### About this task
Provide only the number of lines in the following data that contain "with".

*** Supplied material Section Begins ***

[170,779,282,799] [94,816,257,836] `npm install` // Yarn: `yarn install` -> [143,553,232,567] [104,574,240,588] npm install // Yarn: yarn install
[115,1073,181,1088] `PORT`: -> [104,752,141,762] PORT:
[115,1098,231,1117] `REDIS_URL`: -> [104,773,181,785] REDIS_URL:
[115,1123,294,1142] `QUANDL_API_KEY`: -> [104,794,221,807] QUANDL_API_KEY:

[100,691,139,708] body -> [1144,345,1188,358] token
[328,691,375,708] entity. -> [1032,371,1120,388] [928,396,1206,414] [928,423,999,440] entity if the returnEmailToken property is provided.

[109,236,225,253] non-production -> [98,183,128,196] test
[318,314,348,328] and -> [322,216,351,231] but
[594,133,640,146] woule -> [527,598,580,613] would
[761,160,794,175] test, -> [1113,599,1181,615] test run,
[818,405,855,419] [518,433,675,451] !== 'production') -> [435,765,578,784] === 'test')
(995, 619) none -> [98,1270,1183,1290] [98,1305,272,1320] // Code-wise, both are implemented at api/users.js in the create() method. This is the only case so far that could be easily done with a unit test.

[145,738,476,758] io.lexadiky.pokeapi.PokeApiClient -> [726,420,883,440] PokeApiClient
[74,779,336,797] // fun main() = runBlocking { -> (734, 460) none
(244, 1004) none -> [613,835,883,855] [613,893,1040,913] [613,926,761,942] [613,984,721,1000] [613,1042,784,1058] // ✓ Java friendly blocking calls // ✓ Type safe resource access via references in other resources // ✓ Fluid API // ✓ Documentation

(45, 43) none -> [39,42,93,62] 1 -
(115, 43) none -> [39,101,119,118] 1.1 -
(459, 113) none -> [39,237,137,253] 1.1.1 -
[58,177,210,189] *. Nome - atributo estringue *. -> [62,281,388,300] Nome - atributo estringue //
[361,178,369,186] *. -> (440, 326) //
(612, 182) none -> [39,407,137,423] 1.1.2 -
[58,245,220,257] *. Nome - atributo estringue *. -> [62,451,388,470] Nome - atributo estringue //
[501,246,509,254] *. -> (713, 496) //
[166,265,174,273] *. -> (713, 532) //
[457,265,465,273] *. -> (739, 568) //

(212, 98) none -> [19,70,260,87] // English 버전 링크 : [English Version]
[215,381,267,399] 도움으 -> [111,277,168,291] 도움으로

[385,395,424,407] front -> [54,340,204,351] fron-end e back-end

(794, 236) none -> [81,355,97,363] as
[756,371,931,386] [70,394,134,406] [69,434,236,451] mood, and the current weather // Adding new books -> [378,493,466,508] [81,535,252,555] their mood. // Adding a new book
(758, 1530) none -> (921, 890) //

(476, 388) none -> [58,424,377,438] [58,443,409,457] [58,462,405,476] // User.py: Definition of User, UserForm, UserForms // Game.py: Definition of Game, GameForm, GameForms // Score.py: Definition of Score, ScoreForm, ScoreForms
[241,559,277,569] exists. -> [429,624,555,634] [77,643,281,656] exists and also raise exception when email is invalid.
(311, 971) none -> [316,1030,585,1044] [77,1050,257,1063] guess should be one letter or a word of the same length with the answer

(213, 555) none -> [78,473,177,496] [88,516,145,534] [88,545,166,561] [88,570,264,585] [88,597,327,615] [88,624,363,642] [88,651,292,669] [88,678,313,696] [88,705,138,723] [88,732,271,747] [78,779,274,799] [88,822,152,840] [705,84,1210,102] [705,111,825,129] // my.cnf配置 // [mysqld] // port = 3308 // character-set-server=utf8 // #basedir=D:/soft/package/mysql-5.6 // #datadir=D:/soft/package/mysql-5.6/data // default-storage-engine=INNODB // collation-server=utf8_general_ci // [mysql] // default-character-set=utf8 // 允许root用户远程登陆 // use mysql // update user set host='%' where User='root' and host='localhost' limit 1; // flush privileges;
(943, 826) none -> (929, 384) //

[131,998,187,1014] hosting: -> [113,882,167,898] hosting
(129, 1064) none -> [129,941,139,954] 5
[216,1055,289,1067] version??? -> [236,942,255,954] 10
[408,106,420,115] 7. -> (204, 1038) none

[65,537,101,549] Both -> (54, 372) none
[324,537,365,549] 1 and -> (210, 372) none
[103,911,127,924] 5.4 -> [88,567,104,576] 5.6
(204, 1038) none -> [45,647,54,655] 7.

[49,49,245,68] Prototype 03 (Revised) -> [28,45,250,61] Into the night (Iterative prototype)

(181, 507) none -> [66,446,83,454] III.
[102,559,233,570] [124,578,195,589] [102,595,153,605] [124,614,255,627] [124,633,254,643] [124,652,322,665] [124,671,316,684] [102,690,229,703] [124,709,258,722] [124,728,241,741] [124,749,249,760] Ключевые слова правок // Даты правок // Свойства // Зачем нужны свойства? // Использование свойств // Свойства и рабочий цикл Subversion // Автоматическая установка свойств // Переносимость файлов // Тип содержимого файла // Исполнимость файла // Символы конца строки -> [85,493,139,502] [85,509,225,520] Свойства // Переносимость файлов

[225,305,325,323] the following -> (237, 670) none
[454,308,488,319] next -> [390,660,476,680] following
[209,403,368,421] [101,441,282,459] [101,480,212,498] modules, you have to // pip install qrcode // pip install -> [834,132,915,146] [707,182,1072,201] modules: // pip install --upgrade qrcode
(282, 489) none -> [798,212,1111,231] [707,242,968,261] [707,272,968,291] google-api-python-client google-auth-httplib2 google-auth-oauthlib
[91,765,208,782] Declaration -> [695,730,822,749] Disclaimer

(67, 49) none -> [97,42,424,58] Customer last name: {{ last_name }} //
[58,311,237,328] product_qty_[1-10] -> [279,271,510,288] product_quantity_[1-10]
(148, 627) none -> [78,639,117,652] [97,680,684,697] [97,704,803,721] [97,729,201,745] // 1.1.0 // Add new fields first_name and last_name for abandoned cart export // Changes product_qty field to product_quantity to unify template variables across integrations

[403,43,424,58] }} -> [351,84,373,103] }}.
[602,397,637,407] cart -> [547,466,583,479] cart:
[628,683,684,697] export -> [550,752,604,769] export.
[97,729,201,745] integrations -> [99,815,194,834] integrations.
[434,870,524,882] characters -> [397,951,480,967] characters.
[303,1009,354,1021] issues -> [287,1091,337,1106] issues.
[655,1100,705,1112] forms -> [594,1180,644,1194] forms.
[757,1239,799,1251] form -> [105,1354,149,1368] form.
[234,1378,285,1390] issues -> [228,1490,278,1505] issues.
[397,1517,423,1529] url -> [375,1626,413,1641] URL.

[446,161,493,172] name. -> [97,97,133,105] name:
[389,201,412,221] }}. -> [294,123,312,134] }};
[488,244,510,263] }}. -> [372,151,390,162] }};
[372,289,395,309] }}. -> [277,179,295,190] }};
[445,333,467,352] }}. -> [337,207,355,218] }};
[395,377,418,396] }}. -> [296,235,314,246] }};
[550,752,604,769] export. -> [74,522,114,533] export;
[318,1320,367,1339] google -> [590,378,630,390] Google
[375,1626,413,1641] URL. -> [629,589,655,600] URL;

*** Supplied material Section Ends ***

### Written answer
2